Trends in Industrial Coatings | Products Finishing

Photo Credit: iStock

The industrial coatings industry prides itself on being one of the most innovative and dynamic manufacturing industries. Industrial coatings have evolved hugely over the past few decades, resulting in exciting applications across the global economy. This includes everything from the aviation and automotive industries, to industrial applications and residential housing.

It’s also an industry experiencing enormous growth. The industrial coatings market has been projected to grow from $102 billion in 2021 to $116 billion by 2026, which equates to a compound annual growth rate (CAGR) of 2.5%, according to MarketsAndMarkets.

With growth comes more potential competition and, in turn, an even greater need to be innovative and stand out. Unsurprisingly, technology has a significant role, which is why this article will focus on the benefits of new technologies in the industrial coatings market.

The benefit of ‘green’ coatings

Ecologically sound industrial coatings are leading the way in innovation. The driver for this is quite simple: there has been an exponential increase in demand for environmentally-friendly coatings.

The regulatory framework has also changed in many countries. A good example is the slew of regulations passed globally, regarding volatile organic compounds or VOCs. The European Union has regulations regarding VOC emissions in coating resins that date back to 2007. In 2021, the federal government in Canada sought to renew its control of VOC emissions. These regulations have undoubtedly impacted the production of all coatings that may emit VOCs, including innovation and research and development (R&D).

Chemicals are an ongoing headache for the industry, with mounting pressure from several regulatory agencies. For example, in the United States, the allowable concentrations of Xylol and other solvents for potable water storage tank linings will be covered by a new, stringent standard issued by the National Science Foundation (NSF), which comes into effect in 2023. The European Union’s REACH regulation (which stands for Registration, Evaluation, Authorisation and Restriction of Chemicals) remains a far-reaching benchmark for European coating producers. Its stringent requirements for various chemicals mean that coatings manufacturers have had to be diligent about the chemicals used in their products.

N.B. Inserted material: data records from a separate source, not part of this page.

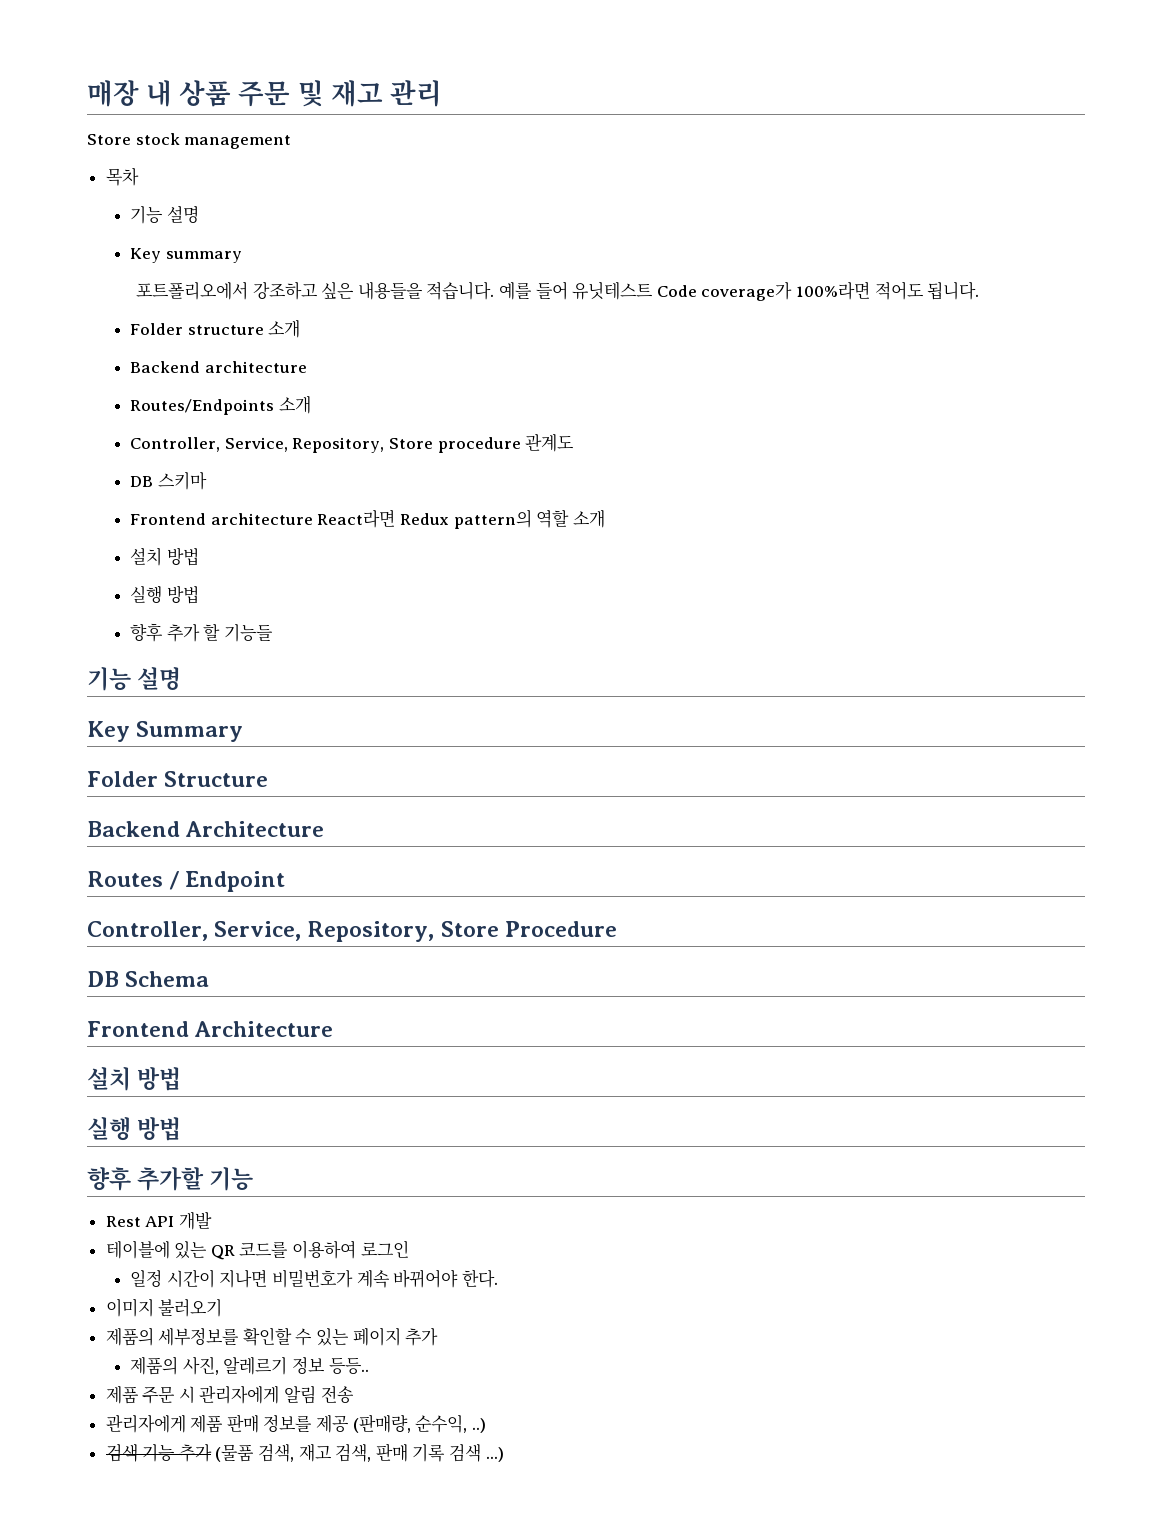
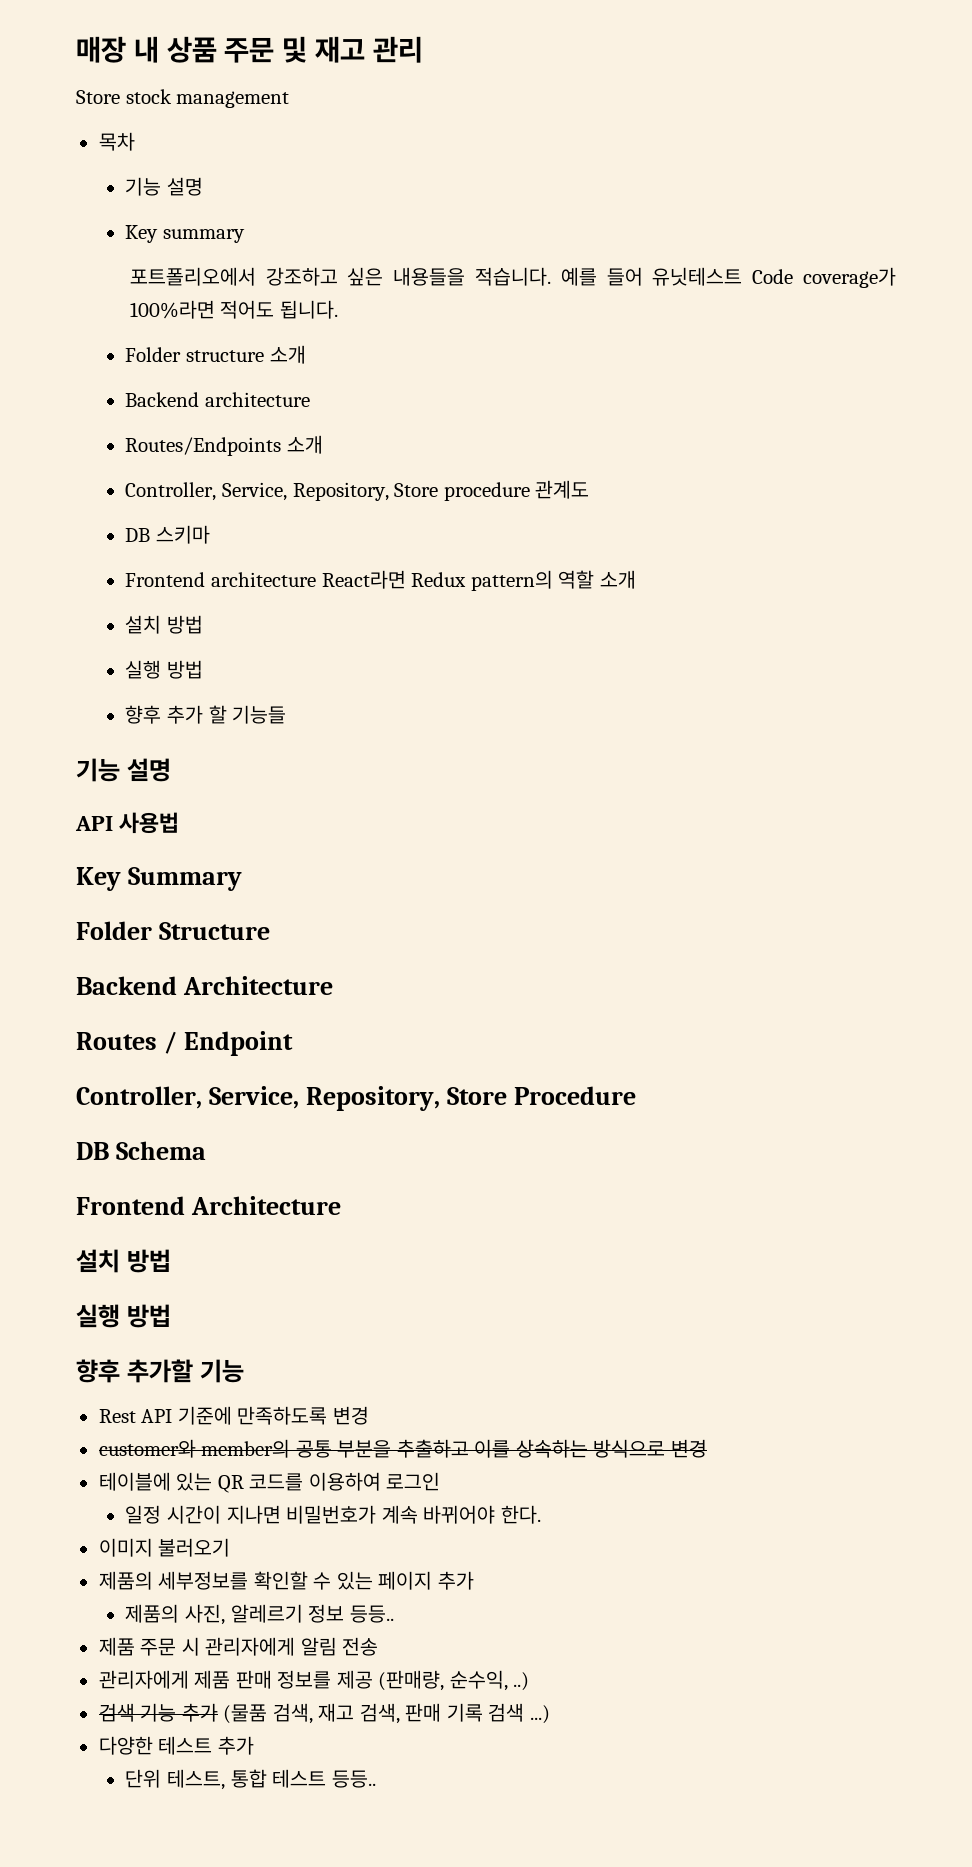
+ API 사용법
- Rest API 개발
+ Rest API 기준에 만족하도록 변경
+ customer와 member의 공통 부분을 추출하고 이를 상속하는 방식으로 변경
+ 다양한 테스트 추가
+ 단위 테스트, 통합 테스트 등등..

Green or sustainable coatings are not only concerned about VOCs and other chemical pollutants, but a host of other factors, as can be seen in the graphic below:

Today, sustainable industrial coatings have evolved diversely, including improved ecological efficiencies in the coatings production process. An example of this is evident in the architectural coatings sector, and, specifically, in powder coatings. The sustainability credentials of these coatings are undeniable: they ensure high utilization of material (as high as 99%), with overspray easily recycled. Furthermore, newly developed powder coatings require fewer layers of coating to achieve the same result, particularly when compared to liquid coatings.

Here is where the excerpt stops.